The song is noted for beginning with the opening notes of Reveille — a nod to Tech's past as an all-male military school.

Composers

Wilfred Preston Maddux, a trombone and baritone player in the Virginia Tech Regimental Band, jointly composed "Tech Triumph" in 1919 along with Mattie Walton Eppes. Mattie Eppes was a neighbor of Pete in his hometown of Blackstone, Virginia. When he was home, Pete would often play violin with Mattie accompanying him on the piano.

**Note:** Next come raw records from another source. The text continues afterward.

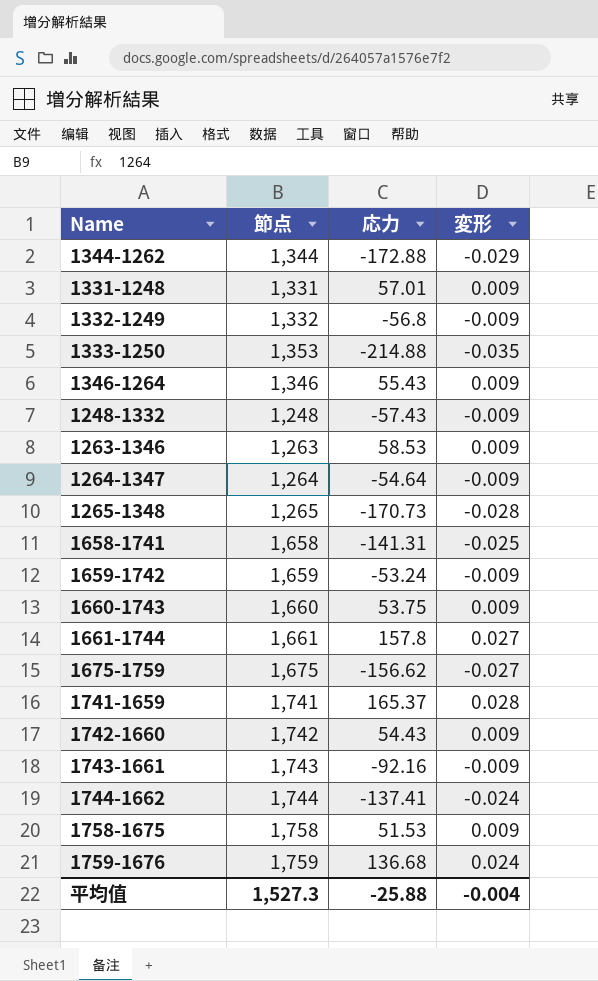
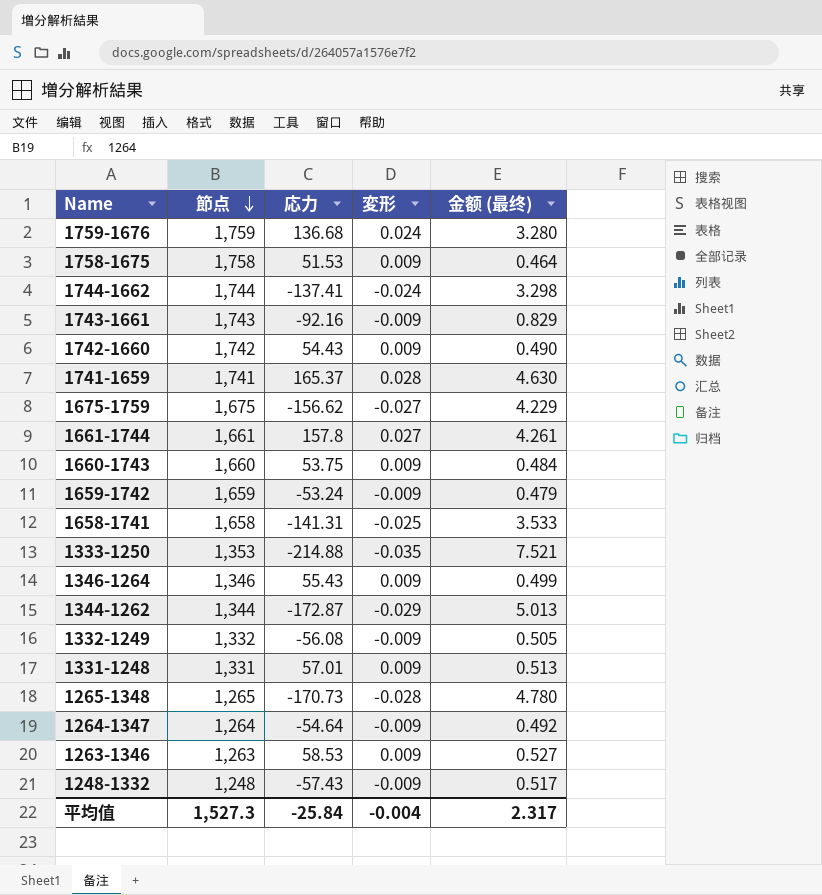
row order: none -> 節点 descending
column 金额 (最终) | formula: none -> [応力] * [変形]
1344-1262 | 応力: -172.88 -> -172.87
1332-1249 | 応力: -56.8 -> -56.08
平均值 | 応力: -25.88 -> -25.84

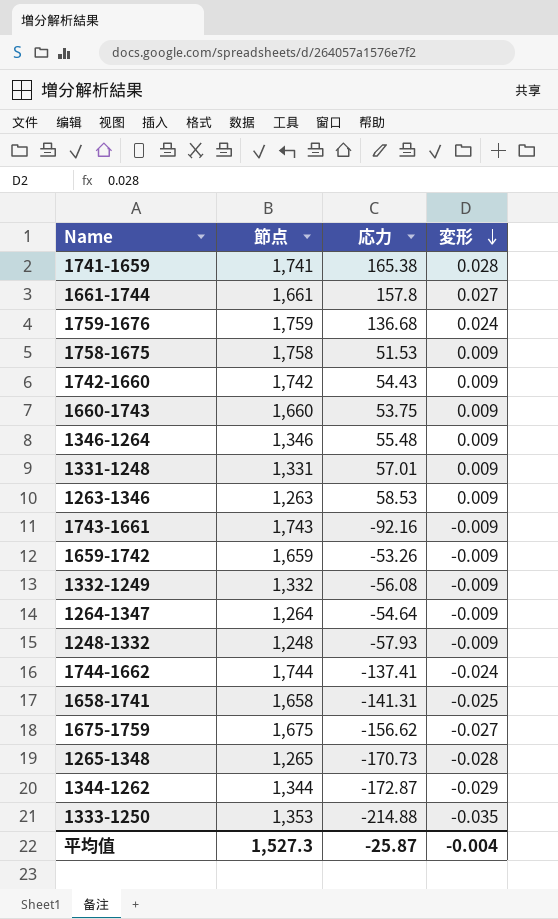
row order: 節点 descending -> 変形 descending
column 金额 (最终) | formula: [応力] * [変形] -> none
1741-1659 | 応力: 165.37 -> 165.38
1346-1264 | 応力: 55.43 -> 55.48
1659-1742 | 応力: -53.24 -> -53.26
1248-1332 | 応力: -57.43 -> -57.93
平均值 | 応力: -25.84 -> -25.87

One evening in the summer of 1919, Pete asked her to help him compose a fight song for VPI. She played the tune and Pete wrote out the score and the words for two verses in a single evening. Pete Maddux is not listed in the yearbook with the band after 1919. Miss Eppes later married John C. Boggs, Superintendent of Randolph-Macon Military Academy.

First performance

The song was first performed on Saturday, November 1, 1919, before the football game between V.P.I. and Washington and Lee University. The issue of the university newspaper noted:
In a letter to The Virginia Tech published on Dec. 10, 1919, Maddux expressed his appreciation to the student body.

Other uses

A strain of the Bliss Triumph potato developed for its disease resistance by Virginia Tech researchers in 1926 and was named Tech Triumph.